El Chinatown de Victoria es uno de los más antiguos de América del Norte y es lo suficientemente pequeño para verse correctamente en media hora, incluyendo Fan Tan Alley, que es un pasaje genuinamente estrecho en lugar de uno comercializado.
Entre estas dos áreas le dan una versión de la ciudad que un paseo por el puerto solo no proporciona, y están a diez minutos del muelle. Es la diferencia entre ver la fachada de Victoria y ver cómo funciona realmente.
Comer, y cuándo
Nada está incluido en ningún momento de este viaje, así que el almuerzo es su propio arreglo y Victoria está bien surtida. El frente del puerto es conveniente y está orientado directamente a los visitantes; las calles a un par de cuadras hacia el interior son mejores y más tranquilas.
Esta es también la última oportunidad de comida decente antes de la tarde, a menos que coma en el ferry. El tramo en autobús después de Victoria no tiene servicio de catering y el cruce es donde la mayoría de las personas terminan comiendo algo.
Si desea una versión memorable en lugar de una funcional, las calles más antiguas detrás del puerto albergan la mayoría de los mejores lugares para comer de la ciudad y ninguno de ellos requiere reserva para un almuerzo entre semana.
15 min
Quince minutos a pie desde el muelle le permiten recorrer el museo, los Parliament Buildings, la ciudad antigua y Chinatown. Esta tarde no necesita transporte.
Si llueve
Podría hacerlo. Esta es la región del Pacífico Noroeste y Victoria es más seca que Vancouver pero no seca. La ventaja de llegar en medio de una ciudad compacta es que una tarde húmeda es una tarde de museo en lugar de una arruinada.
El museo, las calles comerciales más antiguas y las partes cubiertas del frente del puerto absorberán cómodamente varias horas. El Empress sirve té de la tarde, que es exactamente tan majestuoso y exactamente tan agradable como sugiere su reputación.
Lo único que la lluvia realmente afecta es el largo paseo detrás del puerto, e incluso eso es manejable en una ciudad donde nada está a más de quince minutos de algo cubierto y seco.
Volver al autobús
El autobús de regreso sale de un punto fijo a una hora fija, y es la única cita en una tarde por lo demás sin estructura. Establezca dónde y cuándo está antes de alejarse, en lugar de hacerlo a las cuatro de la tarde en Chinatown.
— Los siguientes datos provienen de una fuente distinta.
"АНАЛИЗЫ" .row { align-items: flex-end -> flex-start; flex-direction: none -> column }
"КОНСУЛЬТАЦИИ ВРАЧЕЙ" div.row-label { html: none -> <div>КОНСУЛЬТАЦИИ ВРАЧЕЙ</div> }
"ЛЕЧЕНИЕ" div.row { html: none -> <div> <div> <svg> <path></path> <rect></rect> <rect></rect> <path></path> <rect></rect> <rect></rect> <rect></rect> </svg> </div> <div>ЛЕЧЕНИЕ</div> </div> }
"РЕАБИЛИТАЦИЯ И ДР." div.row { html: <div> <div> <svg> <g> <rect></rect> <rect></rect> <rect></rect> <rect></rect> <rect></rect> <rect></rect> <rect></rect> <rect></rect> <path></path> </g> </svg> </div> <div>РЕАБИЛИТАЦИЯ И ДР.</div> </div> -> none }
Déjese un margen. Victoria es pequeña y fácil, y sigue siendo una ciudad donde una buena conversación en una librería puede consumir veinte minutos sin que nadie lo note.
Una vez a bordo, el día termina en lo que respecta a decisiones. Todo después de ese punto sigue el horario de otro, que después de unas pocas horas de caminata autoguiada es un traspaso agradable.
Qué no intentar, y qué aceptar
Butchart Gardens. Realmente vale la pena verlo y está bien fuera de la ciudad, lo que significa una hora de viaje en cada dirección y toda la tarde. Existen viajes construidos alrededor de los jardines y este no es uno de ellos.
El avistamiento de ballenas es el mismo problema: un compromiso de tres horas desde una salida del puerto que no encajará en la ventana entre una llegada a media mañana y un autobús de regreso fijo.
La forma honesta de esta tarde es una ciudad caminable vista correctamente a pie, y es una buena forma. Intentar añadir una excursión a ella es cómo las personas terminan mirando el reloj en lugar del puerto, y la mayoría de las personas terminan el día decidiendo volver y quedarse más tiempo, que es un veredicto justo para una tarde.